> EXERCISE PROMPT:
Locate the word "bullets" in the entries below, then gather every line that holds it.

> RECORD SET:
______________________________

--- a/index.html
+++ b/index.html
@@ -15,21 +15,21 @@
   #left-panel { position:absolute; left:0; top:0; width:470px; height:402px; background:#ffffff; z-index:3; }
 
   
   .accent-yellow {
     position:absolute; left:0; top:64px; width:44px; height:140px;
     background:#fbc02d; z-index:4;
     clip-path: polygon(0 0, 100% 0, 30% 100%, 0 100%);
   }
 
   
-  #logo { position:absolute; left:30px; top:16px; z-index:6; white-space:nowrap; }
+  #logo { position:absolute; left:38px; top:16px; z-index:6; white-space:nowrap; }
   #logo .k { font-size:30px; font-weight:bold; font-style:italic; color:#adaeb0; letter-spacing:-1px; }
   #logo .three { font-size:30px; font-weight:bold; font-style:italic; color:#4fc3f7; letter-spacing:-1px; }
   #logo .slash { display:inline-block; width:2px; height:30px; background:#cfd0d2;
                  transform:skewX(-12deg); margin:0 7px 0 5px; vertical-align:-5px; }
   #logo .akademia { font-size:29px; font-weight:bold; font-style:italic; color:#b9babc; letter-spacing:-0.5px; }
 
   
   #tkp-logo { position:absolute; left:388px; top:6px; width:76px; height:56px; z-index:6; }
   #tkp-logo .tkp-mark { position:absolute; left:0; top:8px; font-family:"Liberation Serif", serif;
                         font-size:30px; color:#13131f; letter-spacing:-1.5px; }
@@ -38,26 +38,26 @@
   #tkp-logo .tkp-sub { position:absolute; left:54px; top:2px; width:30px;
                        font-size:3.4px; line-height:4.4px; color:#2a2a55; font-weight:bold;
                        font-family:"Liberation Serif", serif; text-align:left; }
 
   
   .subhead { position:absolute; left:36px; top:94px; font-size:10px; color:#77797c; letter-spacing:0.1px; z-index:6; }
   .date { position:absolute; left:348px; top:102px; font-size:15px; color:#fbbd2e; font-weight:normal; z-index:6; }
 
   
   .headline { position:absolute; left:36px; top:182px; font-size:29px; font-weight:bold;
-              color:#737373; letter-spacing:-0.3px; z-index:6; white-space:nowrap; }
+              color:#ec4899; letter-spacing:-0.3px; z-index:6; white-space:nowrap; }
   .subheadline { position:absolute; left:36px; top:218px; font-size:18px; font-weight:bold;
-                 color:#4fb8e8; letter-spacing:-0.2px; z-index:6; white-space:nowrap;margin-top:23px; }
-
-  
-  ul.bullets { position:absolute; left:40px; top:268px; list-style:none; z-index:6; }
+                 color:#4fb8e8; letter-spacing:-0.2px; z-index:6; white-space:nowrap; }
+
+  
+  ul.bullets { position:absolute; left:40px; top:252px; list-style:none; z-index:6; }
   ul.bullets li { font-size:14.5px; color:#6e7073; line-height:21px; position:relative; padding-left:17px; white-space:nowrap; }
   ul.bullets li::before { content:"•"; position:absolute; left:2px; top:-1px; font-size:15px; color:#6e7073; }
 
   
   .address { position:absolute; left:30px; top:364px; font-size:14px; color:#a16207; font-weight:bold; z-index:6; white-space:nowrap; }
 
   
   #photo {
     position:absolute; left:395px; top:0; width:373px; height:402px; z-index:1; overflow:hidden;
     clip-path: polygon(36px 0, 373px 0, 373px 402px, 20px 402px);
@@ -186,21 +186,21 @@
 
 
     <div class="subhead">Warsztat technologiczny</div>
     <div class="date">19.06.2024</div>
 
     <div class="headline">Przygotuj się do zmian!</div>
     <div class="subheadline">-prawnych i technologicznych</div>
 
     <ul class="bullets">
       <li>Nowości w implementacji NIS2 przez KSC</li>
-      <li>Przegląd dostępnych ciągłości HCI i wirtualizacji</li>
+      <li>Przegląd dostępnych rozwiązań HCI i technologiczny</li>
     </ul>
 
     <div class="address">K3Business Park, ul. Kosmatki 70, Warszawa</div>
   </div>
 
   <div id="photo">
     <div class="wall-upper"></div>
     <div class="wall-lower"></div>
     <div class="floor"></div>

______________________________

> OUTPUT OF THE EXERCISE:
-  ul.bullets { position:absolute; left:40px; top:268px; list-style:none; z-index:6; }
+  ul.bullets { position:absolute; left:40px; top:252px; list-style:none; z-index:6; }
   ul.bullets li { font-size:14.5px; color:#6e7073; line-height:21px; position:relative; padding-left:17px; white-space:nowrap; }
   ul.bullets li::before { content:"•"; position:absolute; left:2px; top:-1px; font-size:15px; color:#6e7073; }
     <ul class="bullets">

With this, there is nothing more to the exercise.